Gerardo era la cabeza de una familia de diez. Su madre, sus dos hermanas mayores y sus seis hermanos pequeños, soñadores de él, que lo recibían en abrazos llenos de mocos y lágrimas y un amor que parecía no existir en ese lugar. A todos sus hermanos levantaba del polvo como a mí me levantaba del suelo.
―Vamos patrón, eso no es nada, hágale el quite a la vaca, haga que se va para un lado y luego se va para el otro.
El día de la corraleja, mucho antes de la toma guerrillera, estaba el pueblo en el corral de una finca cercana. Alguien gritó “¡Que salga Andrés Montero!”. La gente lo apoyó y alguien me pasó la muleta.Gerardo parecía nervioso de mi suerte pero me alentaba con sus gestos. Pensé que sería una vaca cebú como todas las que habían toreado antes, pero salió un toro negro, con un cuello más grande que mi cuerpo, pesado, poderoso y con unos pitones imponentes que como lanzas apuntaron a mi pecho. La gente hizo silencio, oí un pequeño rumor “cambien ese toro, es demasiado para ese pobre niño”, y entonces recordé.
―Joven Andrés, el toro persigue con más facilidad la muleta, lo malo es que produce más susto. No corra, si corre está perdido. Usted solo llámelo, le mueve la muleta y se queda quieto.

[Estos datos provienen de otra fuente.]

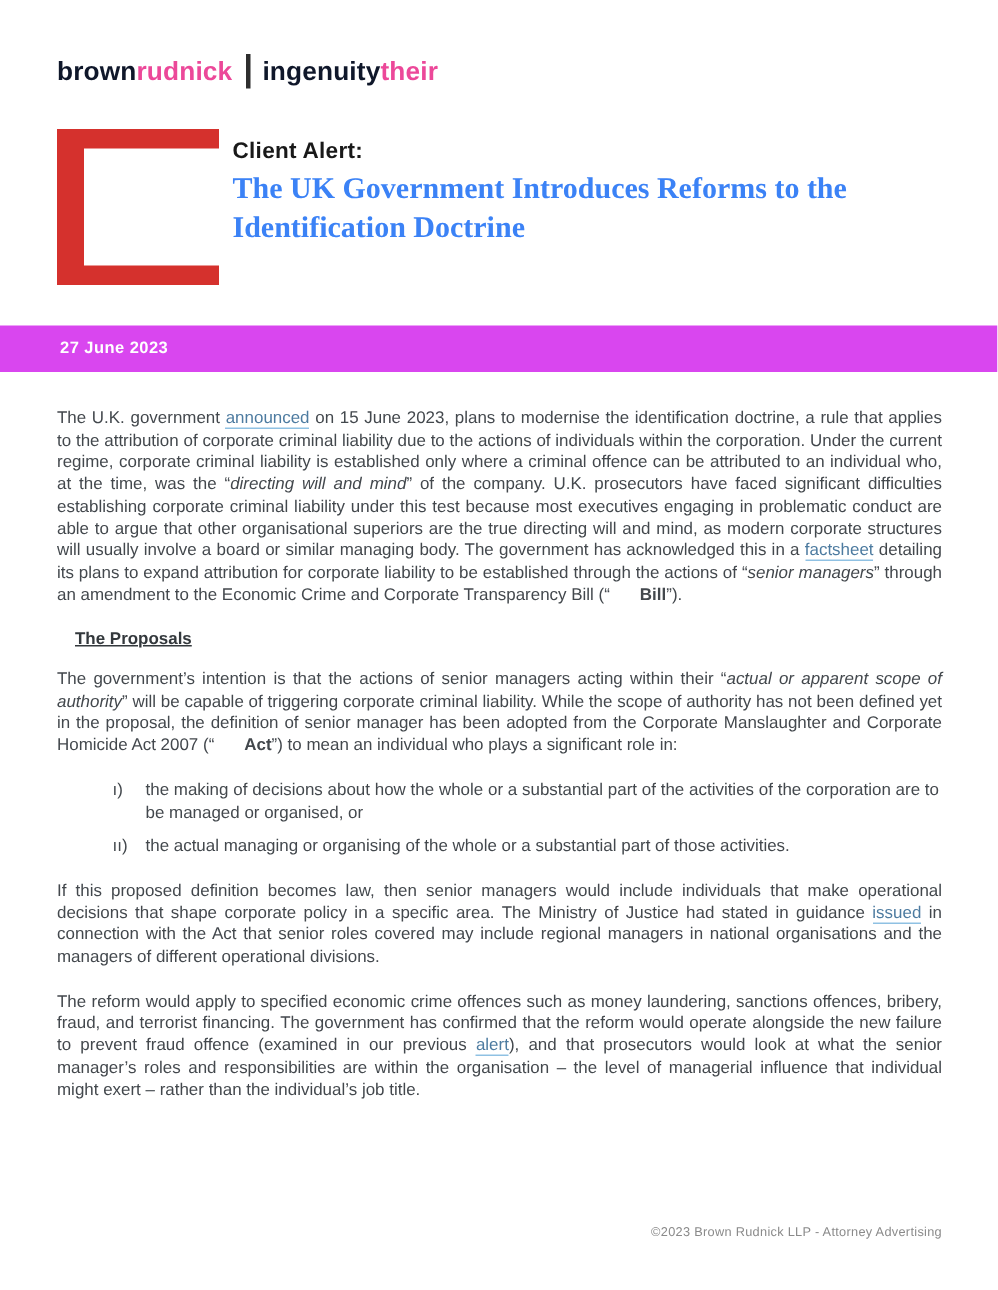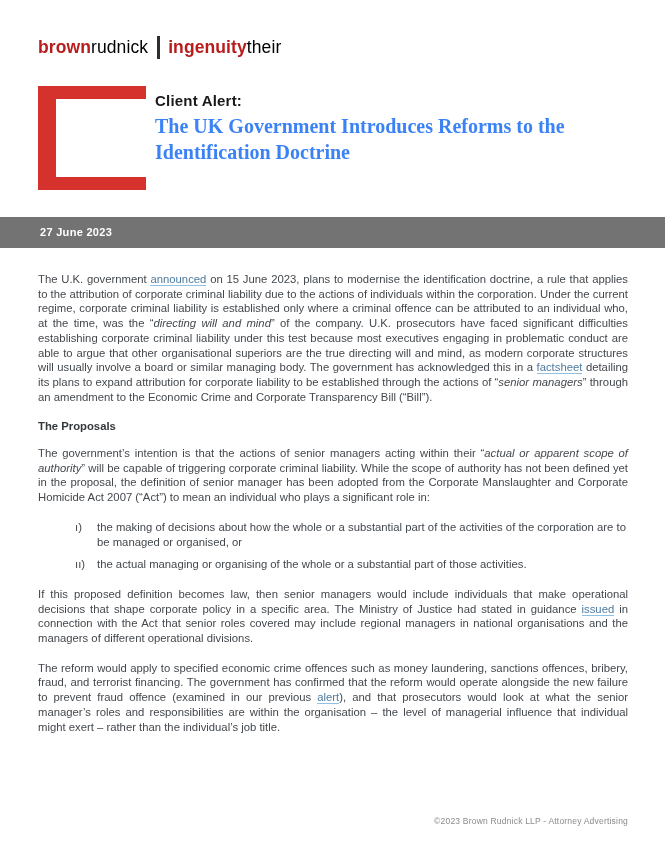--- a/index.html
+++ b/index.html
@@ -14,7 +14,7 @@
 
   
   .logo { position:absolute; left:38px; top:36px; font-size:17.5px; letter-spacing:0.1px; white-space:nowrap; display:flex; align-items:center; }
-  .logo .seg-bold  { font-weight:700; color:#b91c1c; }
+  .logo .seg-bold  { font-weight:700; color:#0f172a; }
   .logo .seg-light { font-weight:400; color:#000000; }
   .logo .logo-bar  { display:inline-block; width:3px; height:23px; background:#2e2e2e; margin:0 8px 0 9px; }
 

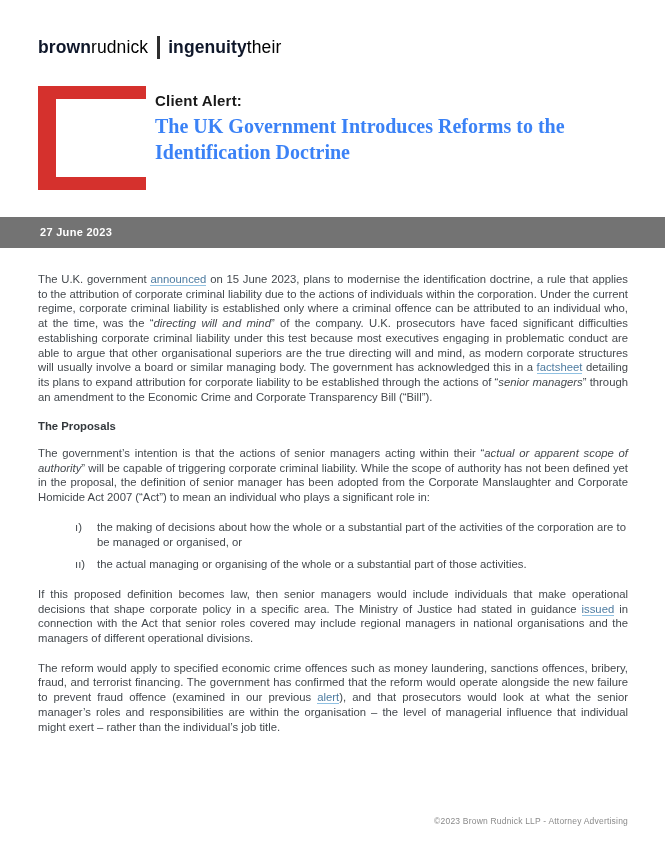--- a/index.html
+++ b/index.html
@@ -15,7 +15,7 @@
   
   .logo { position:absolute; left:38px; top:36px; font-size:17.5px; letter-spacing:0.1px; white-space:nowrap; display:flex; align-items:center; }
   .logo .seg-bold  { font-weight:700; color:#0f172a; }
-  .logo .seg-light { font-weight:400; color:#000000; }
+  .logo .seg-light { font-weight:700; color:#ec4899; }
   .logo .logo-bar  { display:inline-block; width:3px; height:23px; background:#2e2e2e; margin:0 8px 0 9px; }
 
   

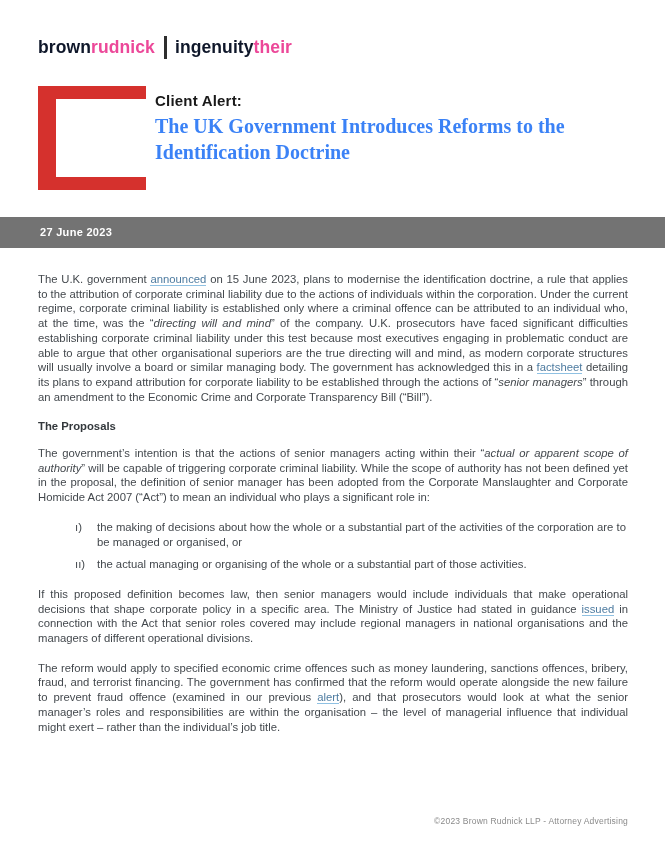--- a/index.html
+++ b/index.html
@@ -37,7 +37,7 @@
   }
 
   
-  .date-bar { position:absolute; left:0; top:217px; width:665px; height:31px; background:#737373; }
+  .date-bar { position:absolute; left:0; top:217px; width:665px; height:31px; background:#d946ef; }
   .date-bar .date { display:block; color:#ffffff; font-weight:700; font-size:11px; line-height:31px; padding-left:40px; letter-spacing:0.3px; }
 
   

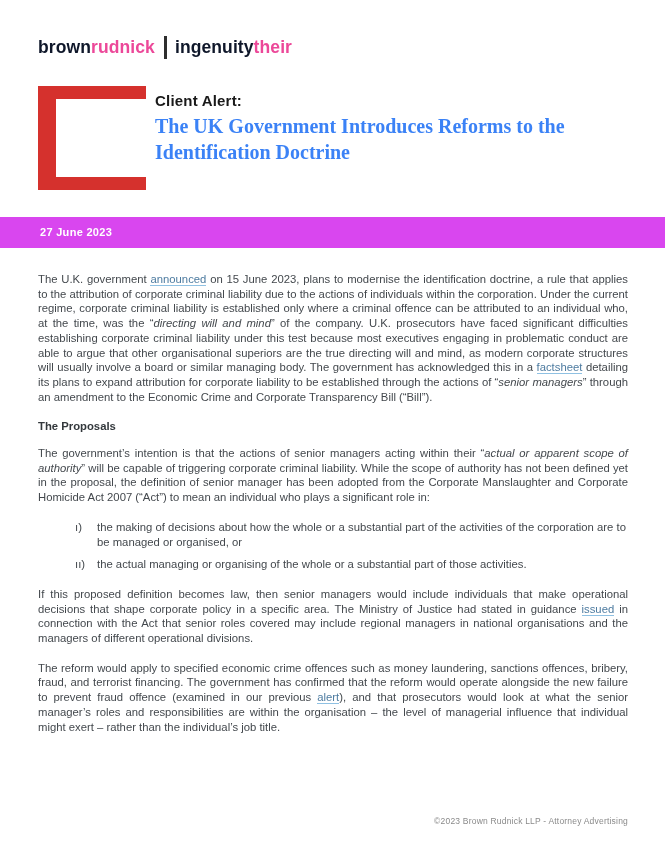--- a/index.html
+++ b/index.html
@@ -55,7 +55,7 @@
     border-bottom:1px solid #8fc1e3; cursor:pointer;
   }
   .itl { font-style:italic; }
-  .bld { font-weight:400; }
+  .bld { font-weight:700;margin-left:20px; }
 
   .olist { margin:0 0 15px 0; }
   .olist .li { display:flex; margin-bottom:8px; }

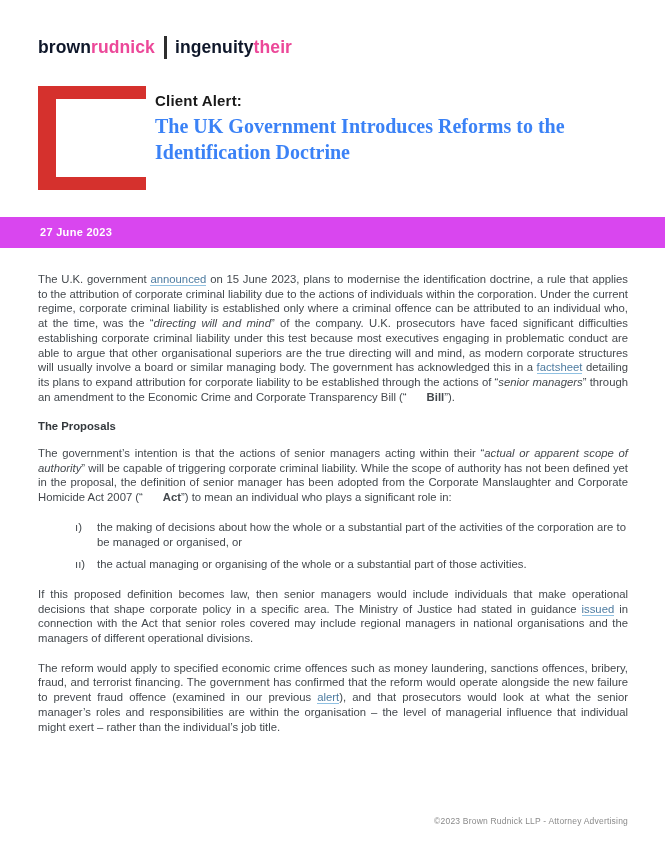--- a/index.html
+++ b/index.html
@@ -47,8 +47,8 @@
   }
   .content p { margin:0 0 15px 0; }
   .content .heading {
-    font-weight:700; color:#33383c;
-    margin:0 0 12px 0; text-align:left;
+    font-weight:700; text-decoration:underline; color:#33383c;
+    margin:0 0 12px 12px; text-align:left;
   }
   a.doclink {
     color:#4d7ba0; text-decoration:none;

El toro resopló, escarbó al ver la multitud trepada en las varas del corral. Cuando vio la muleta me lanzó la mirada y sus orejas atentas a mis pasos, inclinó la cabeza y con su pata derecha escarbó de nuevo, lanzando un puñado de arena al aire. Pasé la muleta como si fuera un péndulo y con una voz de niño en la que jamás me había fijado le grité como había aprendido con Gerardo.
―¡Toro! ¡Ey! Toro venga.
Sentí el temblor en el suelo, la corraleja vibró con el galope furioso del animal.
"No corras, no corras, si corres estás perdido. La muleta a un lado, viene a ti Andrés, no corras, la muleta a un lado. Bajó la cabeza, cerró los ojos. Inclina el cuerpo y ábrele campo, sube la muleta, súbela, cuidado con su lomo, cuidado con sus patas.¿Qué se hizo? ¿Dónde está la muleta? Aquí la tienes, tranquilo ¿Ole? ¿Quién dijo “ole”? ¿Todos dijeron “ole”? ¡Ole! Sí, sí Andrés estás vivo y ellos dijeron “ole”. ¿Qué se hizo? Allá, allá está, allí viene, lo mismo Andrés, hazte a un lado, estira el brazo, sube la muleta, grita ole, ¡Ole!, sí ¡Ole! pasó, ya está lejos, ¿todos gritaron ole? No, no lo gritan, gritan otra cosa, ¿qué es? ¿Torero? Si, torero"
Y corearon “torero” toda la tarde hasta que ya el toro estuvo cansado, y aunque siempre hice el mismo pase, sin mucho estilo ni elegancia, pude lidiar el toro y vi a Gerardo aplaudiendo entre la gente, con una cara de orgullo que ahí viéndolo en el ataúd no podía ser el mismo. Lloré, le dije gracias, gracias mil veces gracias, y cerré el ataúd. Lo bajaron, sacaron los lazos. Su madre, sus hermanas, sus hermanitos, pequeños trocitos de su cara le lanzaron flores. Yo le lancé sus rejos, su sombrero, sus espuelas, y con palas empezamos a cubrir la tumba. Una gran corona de astromelias y bellahelenas le dejé.